Run away! Run away! Run away! Run away! Run away! Run away! Run away!


----------



## 4WheelVFR (Jun 27, 2006)

shaggy said:


> hmmm i wonder who peed in his wheaties???


A bunch of people!:r........wait, that's for a different revenge thread.


----------



## cman78 (May 12, 2007)

Get in the cellar Dorthy


----------



## Old Sailor (Jul 27, 2006)

shaggy said:


> hmmm i wonder who peed in his wheaties???


:r:r


----------



## Dux (Oct 4, 2006)

No Place like Home *Click* No Place like Home *Click*


----------



## newcigarz (Feb 11, 2007)

I see a rainbow! I'm outa here :z


----------



## DBall (Jun 4, 2007)

you people scare me... 

:tu


----------



## Marlboro Cigars-cl (Feb 19, 2007)

newcigarz said:


> I see a rainbow! I'm outa here :z


:r:tu


----------



## replicant_argent (May 13, 2006)

I love watching vengeful bomb strikes
o


----------



## RobinCoppell (Apr 7, 2007)

Go find that pot of gold


----------



## 4WheelVFR (Jun 27, 2006)

RobinCoppell said:


> Go find that pot of gold


They're always after me lucky charms!


----------



## KASR (Aug 2, 2006)

That can't be good!

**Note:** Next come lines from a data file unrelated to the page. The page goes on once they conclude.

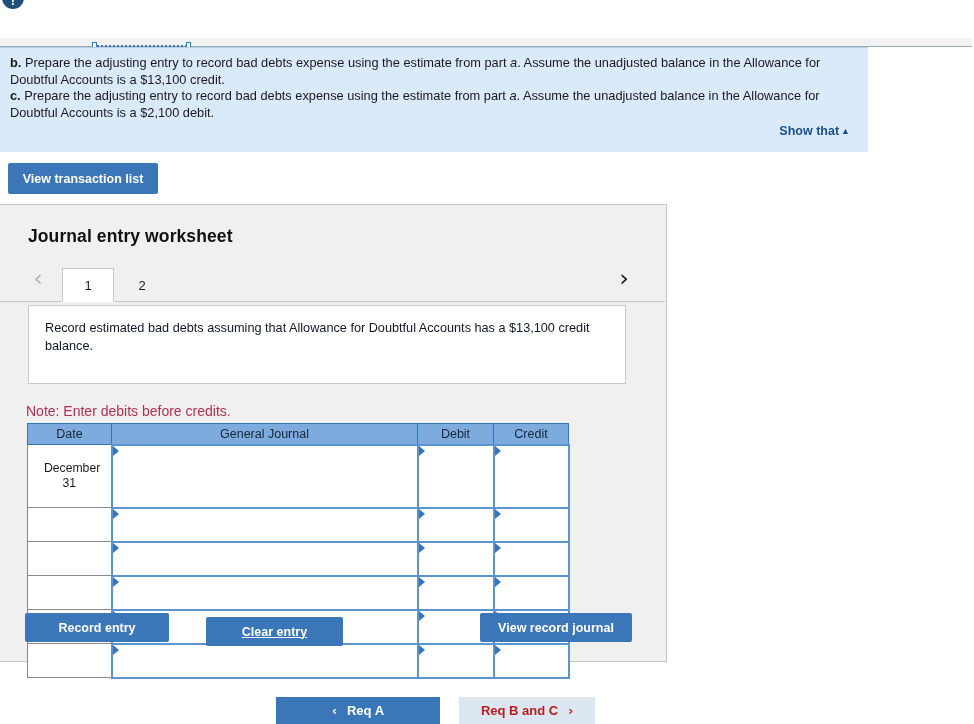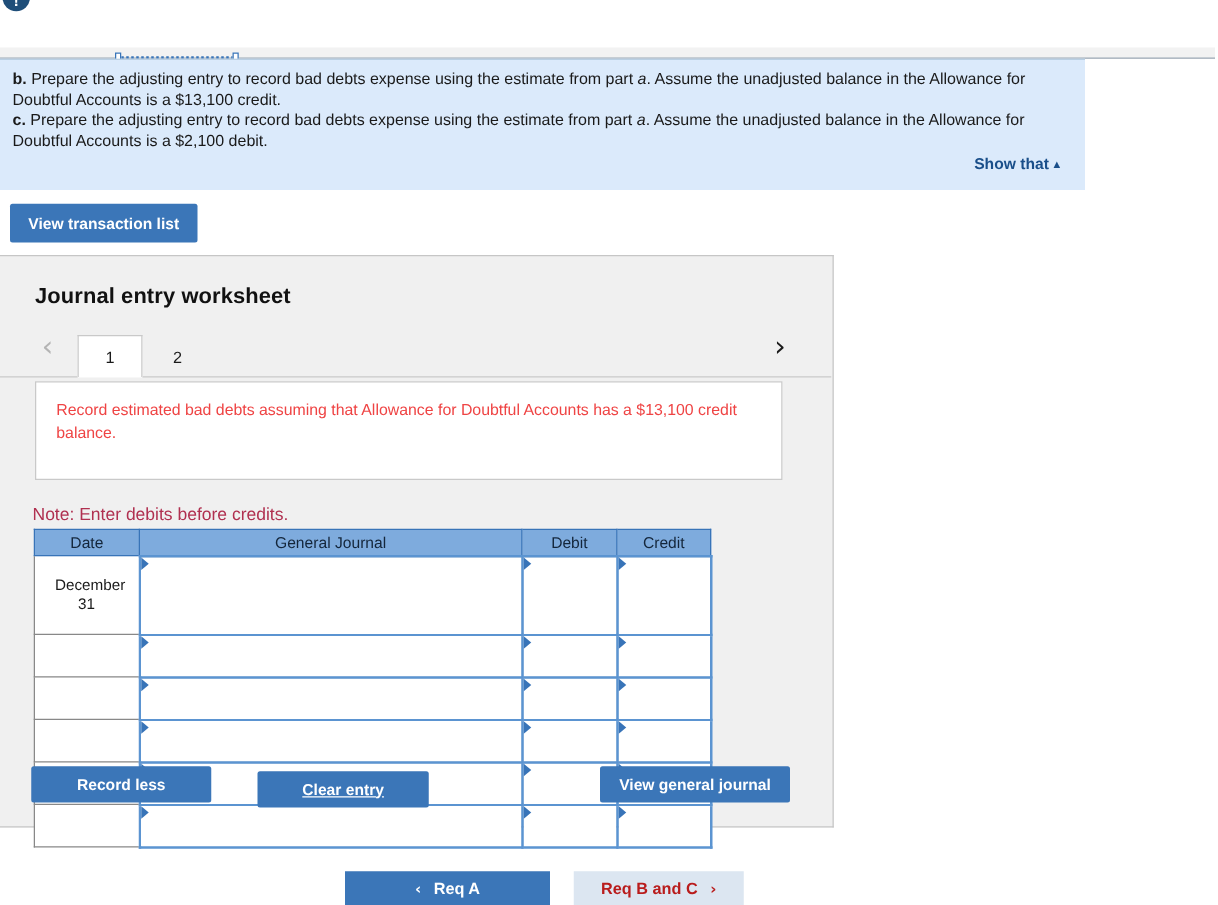"Record estimated bad debts assuming" #requirement-box { color: #ef4444 -> #0f172a }
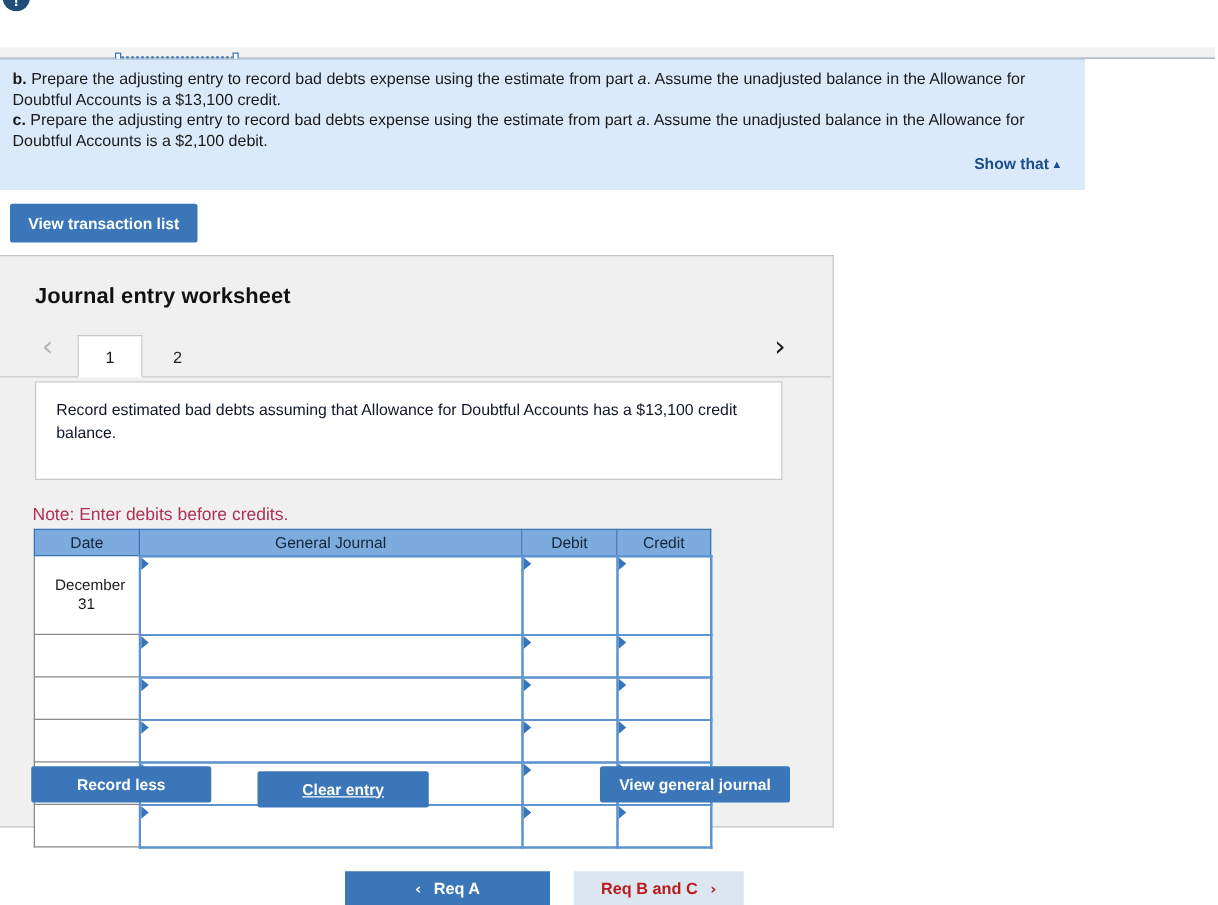"Record less" button.btn-primary { text: less -> entry }
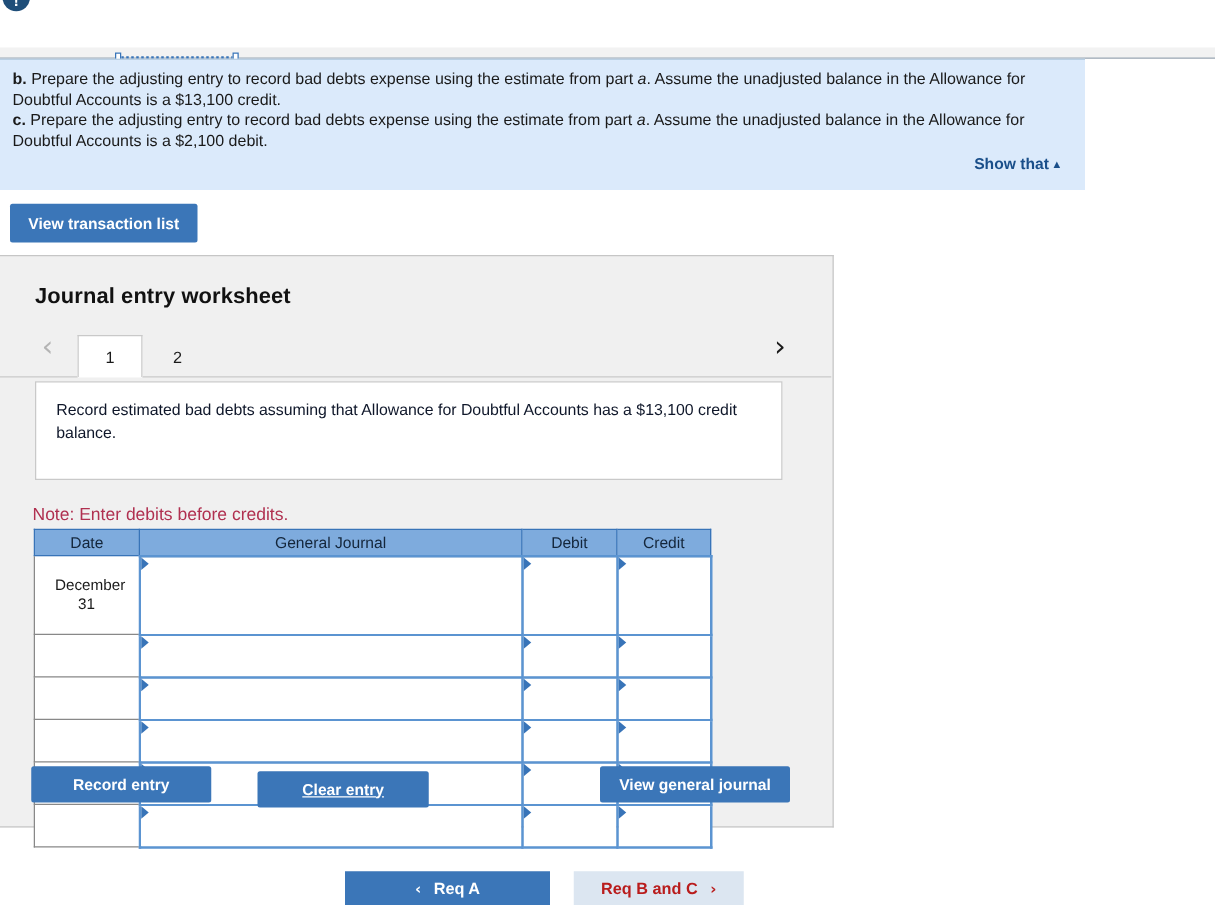"View general journal" button.btn-primary { text: general -> record }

Grab Toto and head for the cellar!!!


----------



## Seanohue (Oct 2, 2006)

Am I the only one intrigued by the REO Speedwagon quote


----------



## RPB67 (Mar 26, 2005)

Thats a funnel... Look out hurricane on the loose....:tu


----------



## 4WheelVFR (Jun 27, 2006)

This storm is still gathering strength!


----------



## Mr.Maduro (Aug 2, 2006)

If this is what I think it is........... all I can say is LOOKOUT!!!

:mn:mn:mn:mn:mn


----------



## M1903A1 (Jun 7, 2006)

"INCOMIIIIIIIIIING!!!!!!!!!!!!!!!!!!!!!!!!!!!!!" :tu


----------



## mrbl8k (Jan 4, 2007)

4WheelVFR said:


> This storm is still gathering strength!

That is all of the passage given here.